Version comparison data

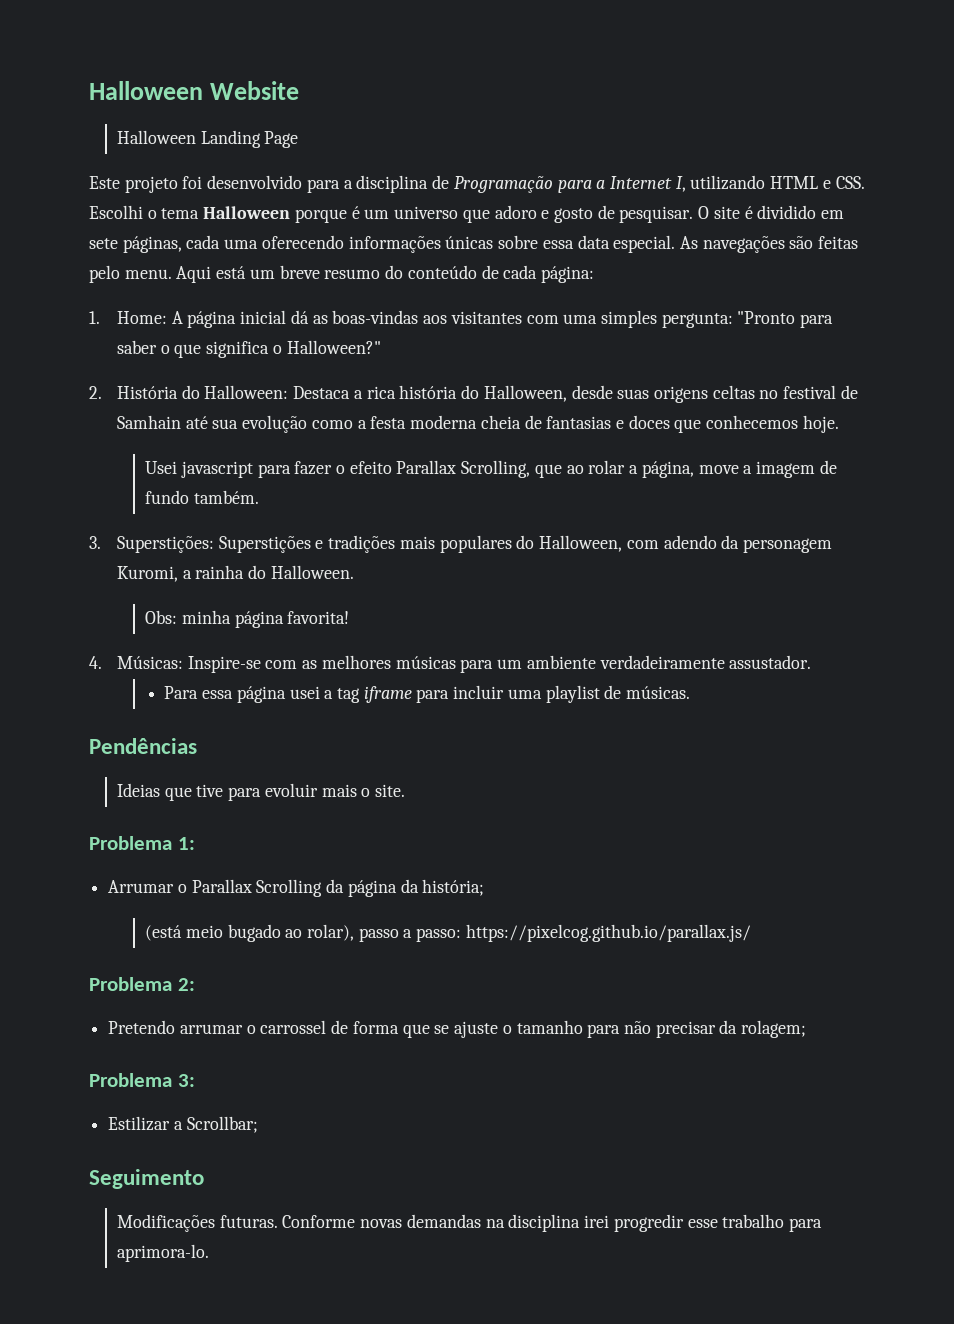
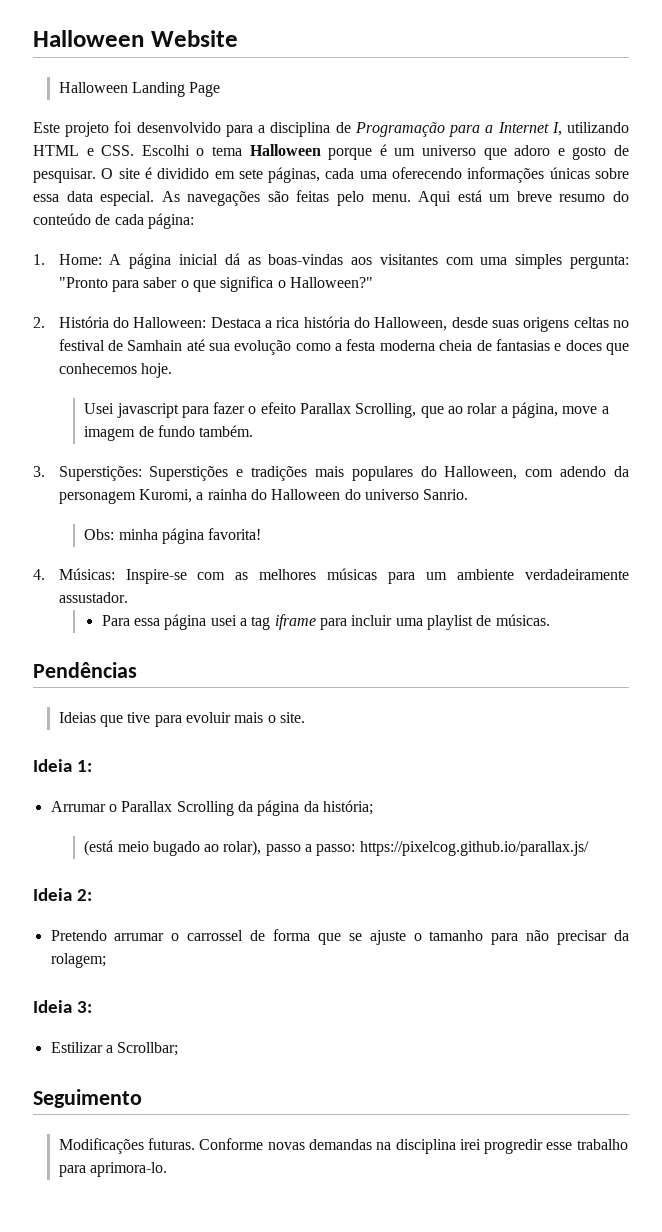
- 3. Superstições: Superstições e tradições mais populares do Halloween, com adendo da personagem Kuromi, a rainha do Halloween.
+ 3. Superstições: Superstições e tradições mais populares do Halloween, com adendo da personagem Kuromi, a rainha do Halloween do universo Sanrio.
- Problema 1:
+ Ideia 1:
- Problema 2:
+ Ideia 2:
- Problema 3:
+ Ideia 3:

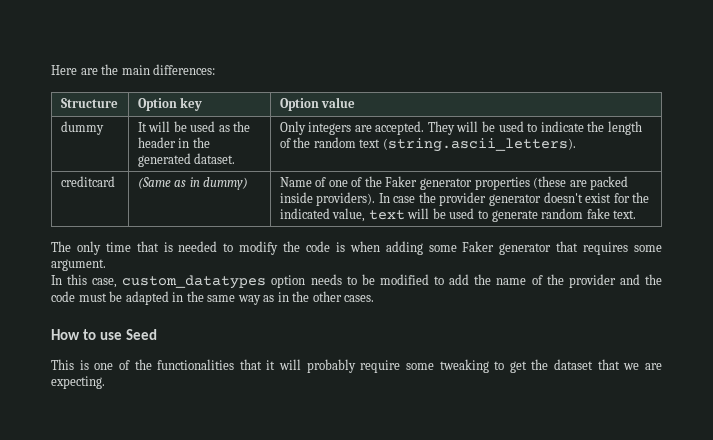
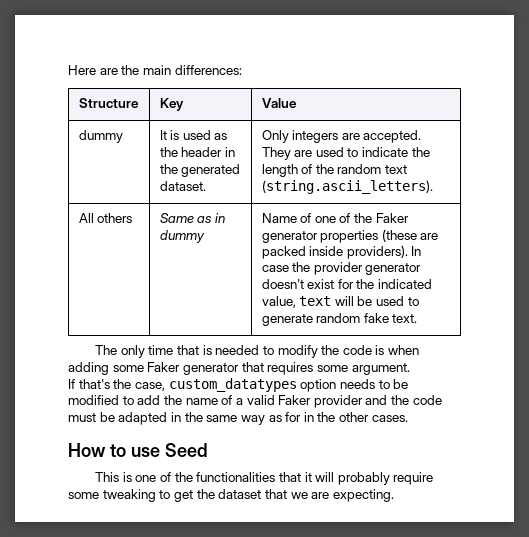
- Structure | Option key | Option value
+ Structure | Key | Value
- dummy | It will be used as the header in the generated dataset. | Only integers are accepted. They will be used to indicate the length of the random text (string.ascii_letters).
+ dummy | It is used as the header in the generated dataset. | Only integers are accepted. They are used to indicate the length of the random text (string.ascii_letters).
- creditcard | (Same as in dummy) | Name of one of the Faker generator properties (these are packed inside providers). In case the provider generator doesn't exist for the indicated value, text will be used to generate random fake text.
+ All others | Same as in dummy | Name of one of the Faker generator properties (these are packed inside providers). In case the provider generator doesn't exist for the indicated value, text will be used to generate random fake text.
- In this case, custom_datatypes option needs to be modified to add the name of the provider and the code must be adapted in the same way as in the other cases.
+ If that's the case, custom_datatypes option needs to be modified to add the name of a valid Faker provider and the code must be adapted in the same way as for in the other cases.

What is being asked.
Could all the data above be given again exactly, leaving out its images?

Task solution.
- 3. Superstições: Superstições e tradições mais populares do Halloween, com adendo da personagem Kuromi, a rainha do Halloween.
+ 3. Superstições: Superstições e tradições mais populares do Halloween, com adendo da personagem Kuromi, a rainha do Halloween do universo Sanrio.
- Problema 1:
+ Ideia 1:
- Problema 2:
+ Ideia 2:
- Problema 3:
+ Ideia 3:

- Structure | Option key | Option value
+ Structure | Key | Value
- dummy | It will be used as the header in the generated dataset. | Only integers are accepted. They will be used to indicate the length of the random text (string.ascii_letters).
+ dummy | It is used as the header in the generated dataset. | Only integers are accepted. They are used to indicate the length of the random text (string.ascii_letters).
- creditcard | (Same as in dummy) | Name of one of the Faker generator properties (these are packed inside providers). In case the provider generator doesn't exist for the indicated value, text will be used to generate random fake text.
+ All others | Same as in dummy | Name of one of the Faker generator properties (these are packed inside providers). In case the provider generator doesn't exist for the indicated value, text will be used to generate random fake text.
- In this case, custom_datatypes option needs to be modified to add the name of the provider and the code must be adapted in the same way as in the other cases.
+ If that's the case, custom_datatypes option needs to be modified to add the name of a valid Faker provider and the code must be adapted in the same way as for in the other cases.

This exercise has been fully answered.